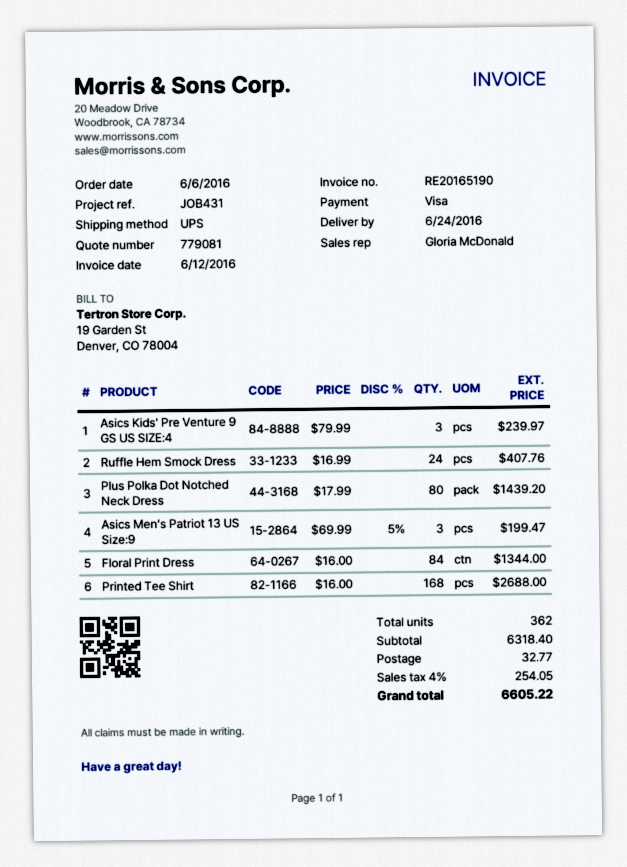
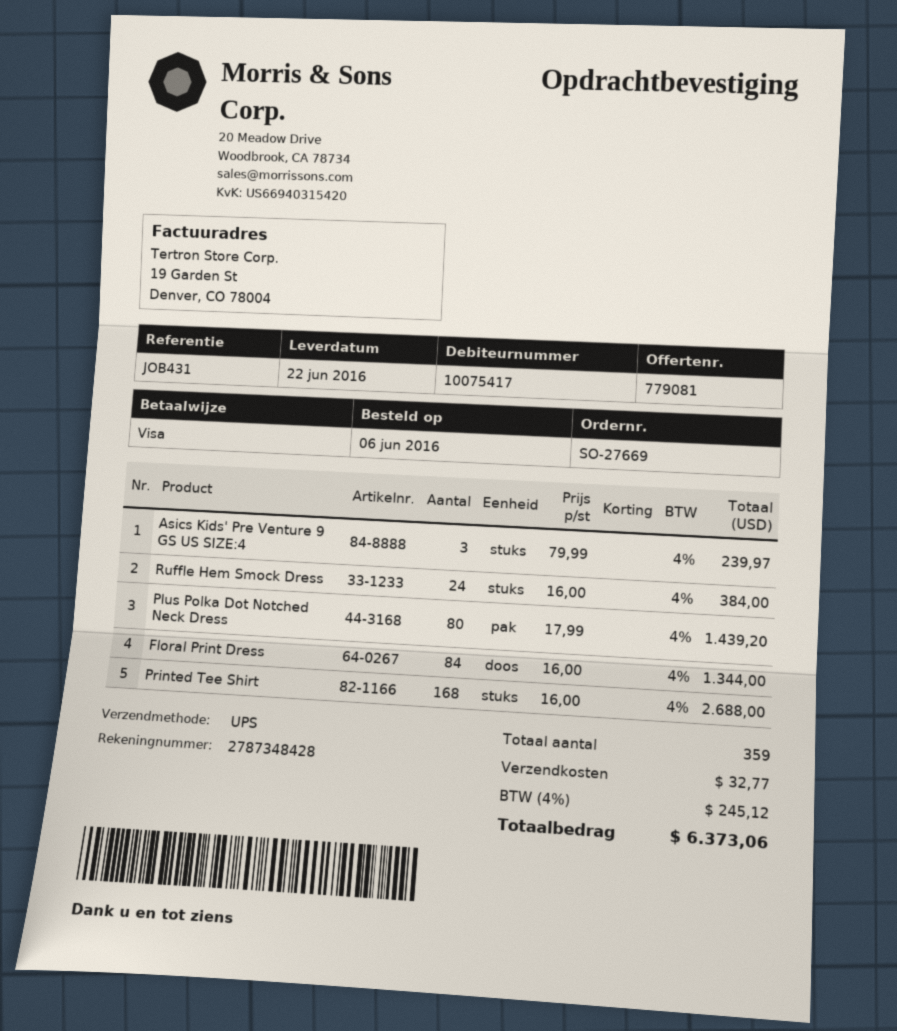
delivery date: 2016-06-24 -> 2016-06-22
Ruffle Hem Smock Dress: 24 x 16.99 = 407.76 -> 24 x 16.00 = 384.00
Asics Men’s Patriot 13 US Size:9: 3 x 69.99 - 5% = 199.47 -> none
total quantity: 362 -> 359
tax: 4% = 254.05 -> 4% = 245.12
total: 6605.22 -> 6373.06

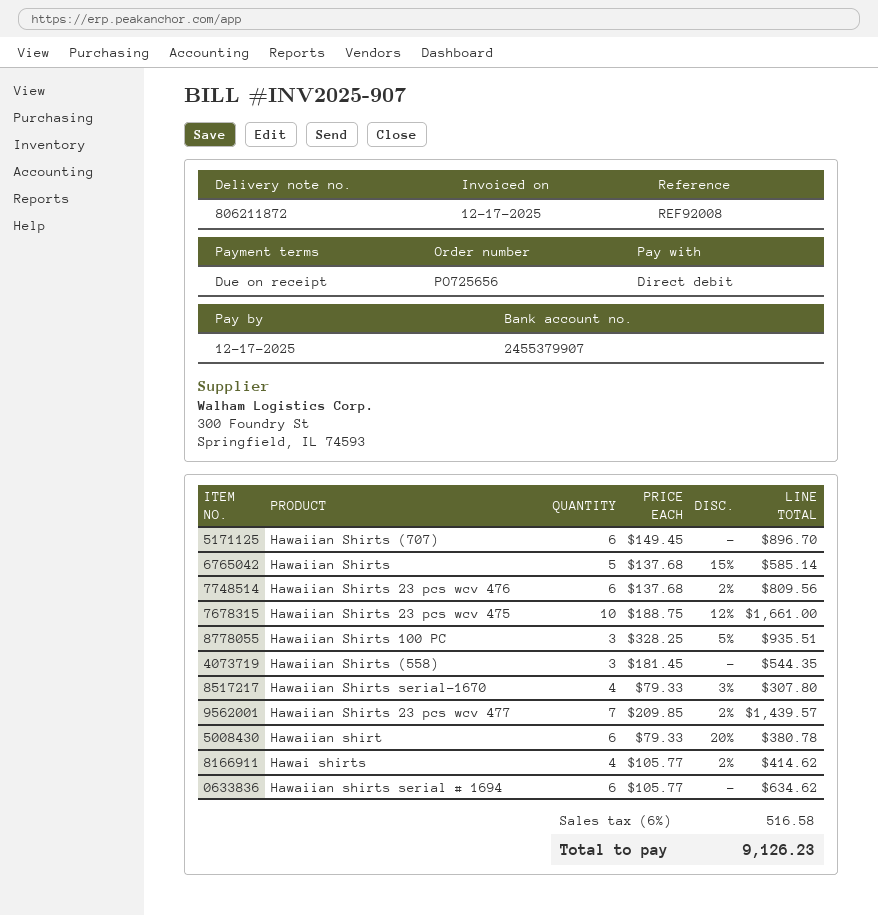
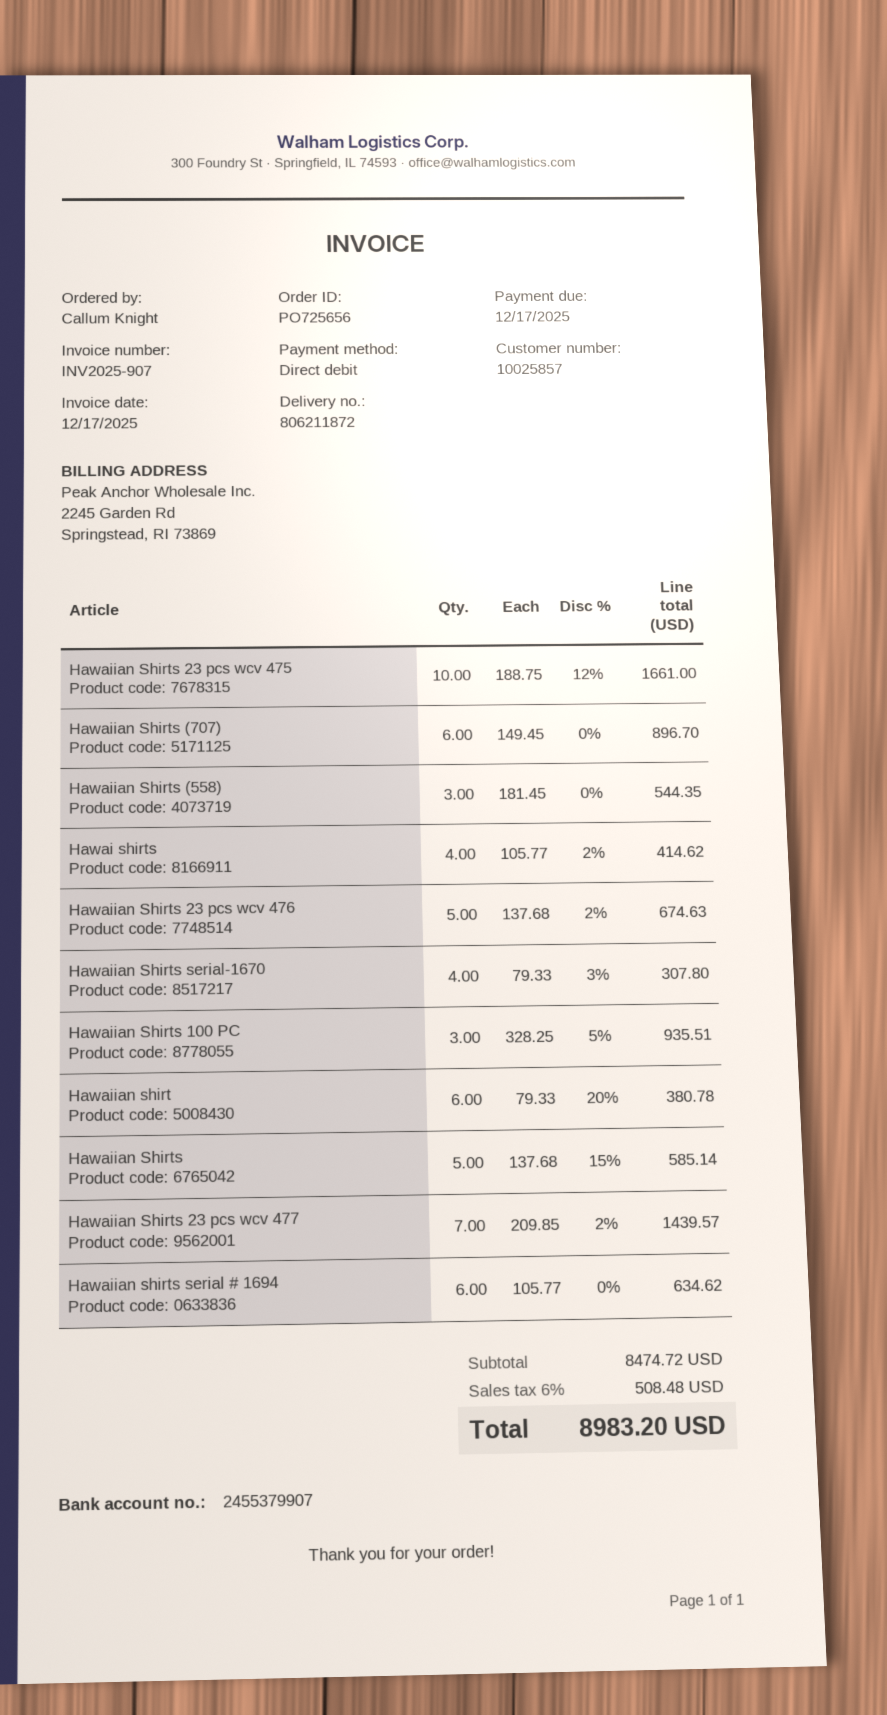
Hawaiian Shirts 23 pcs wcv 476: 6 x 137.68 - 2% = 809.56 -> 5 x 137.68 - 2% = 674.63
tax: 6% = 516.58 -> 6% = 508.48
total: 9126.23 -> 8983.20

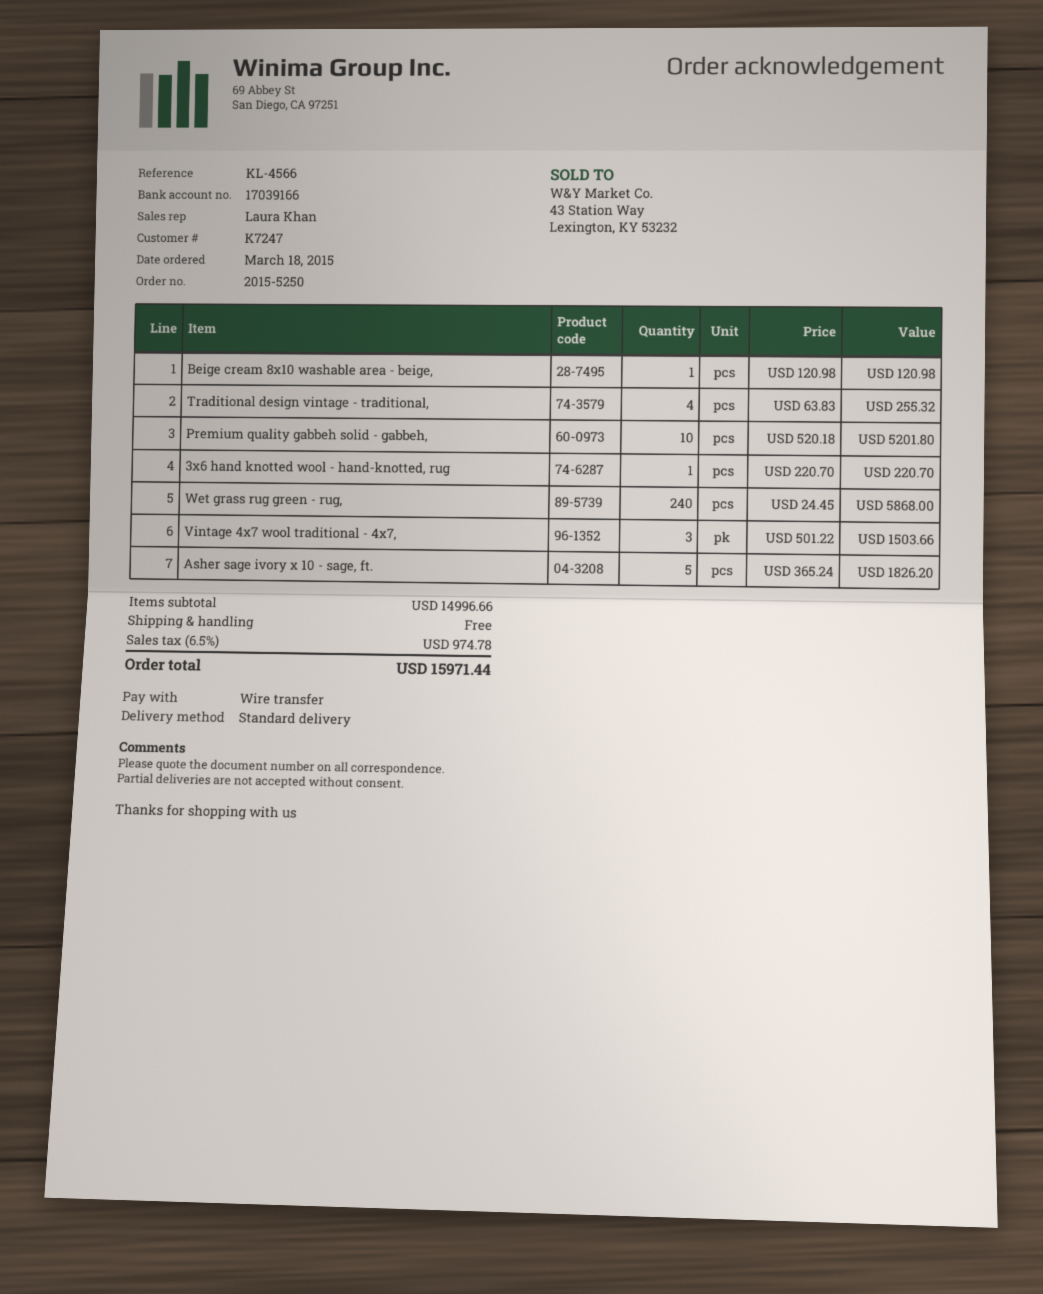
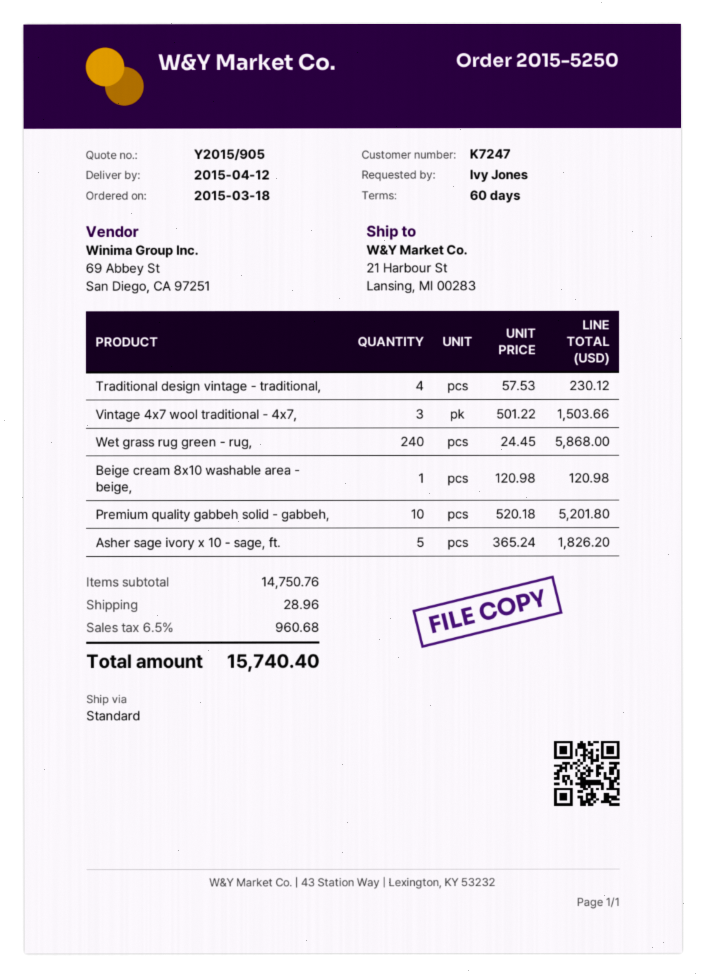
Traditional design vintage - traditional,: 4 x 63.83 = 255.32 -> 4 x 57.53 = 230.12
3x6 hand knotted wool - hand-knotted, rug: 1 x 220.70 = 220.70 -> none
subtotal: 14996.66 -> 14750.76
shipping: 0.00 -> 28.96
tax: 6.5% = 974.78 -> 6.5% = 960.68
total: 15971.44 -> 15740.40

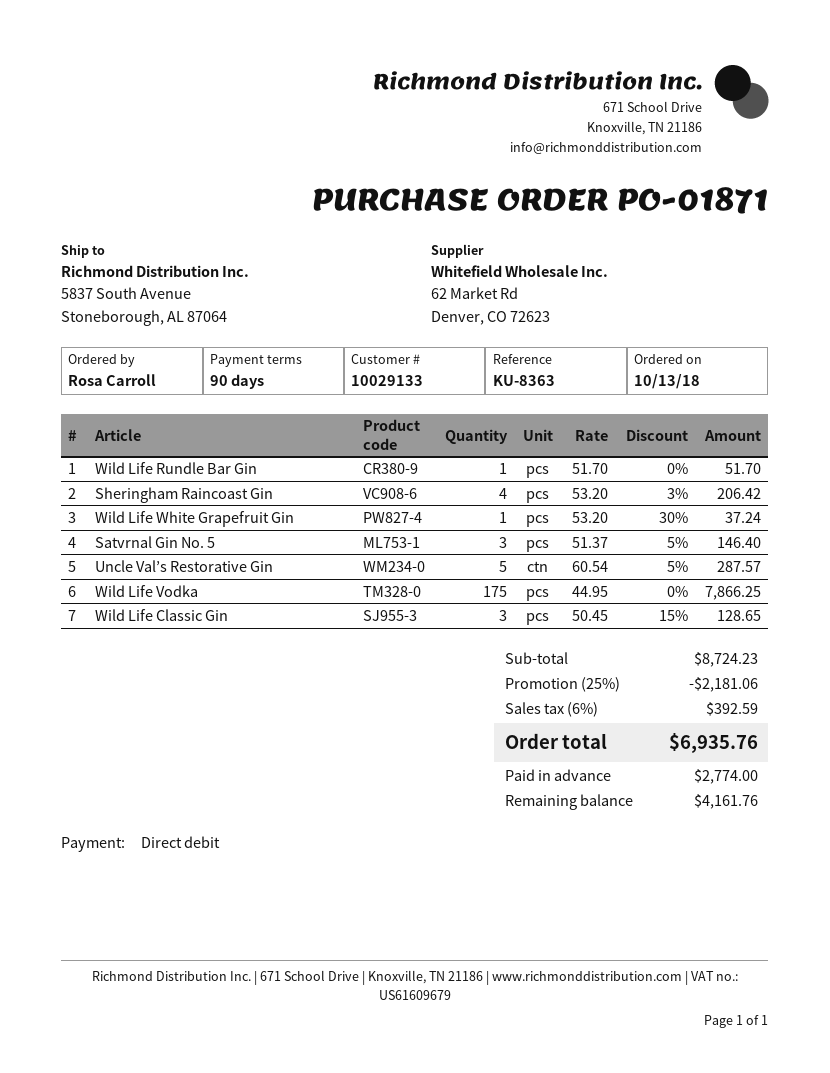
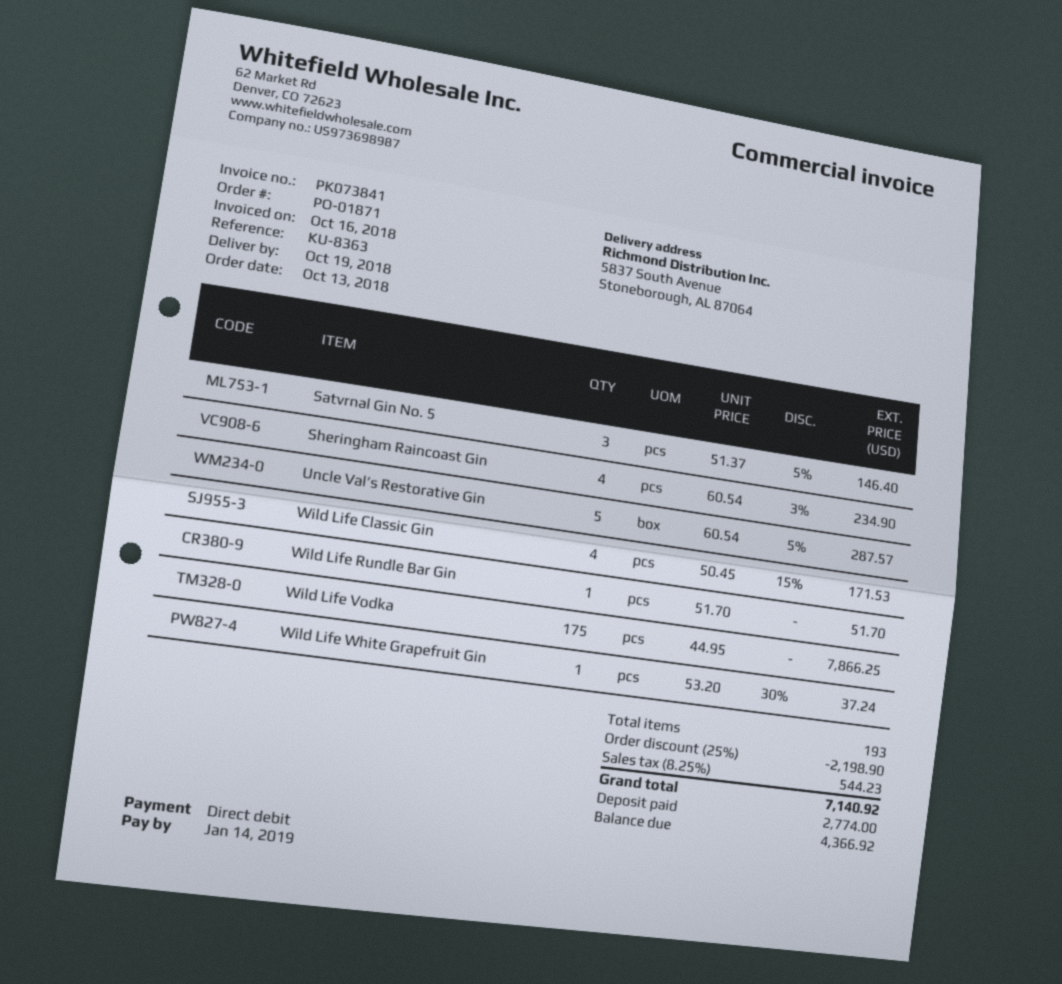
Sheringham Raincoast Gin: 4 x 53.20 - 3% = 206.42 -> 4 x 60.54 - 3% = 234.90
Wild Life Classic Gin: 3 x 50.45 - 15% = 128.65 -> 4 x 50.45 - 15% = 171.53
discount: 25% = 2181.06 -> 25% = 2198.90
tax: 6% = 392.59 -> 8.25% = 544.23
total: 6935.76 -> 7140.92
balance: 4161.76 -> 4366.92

---

**Task directions:**
In the records above, how many lines hold the string "none"? Give the number only.

**Task output:**
2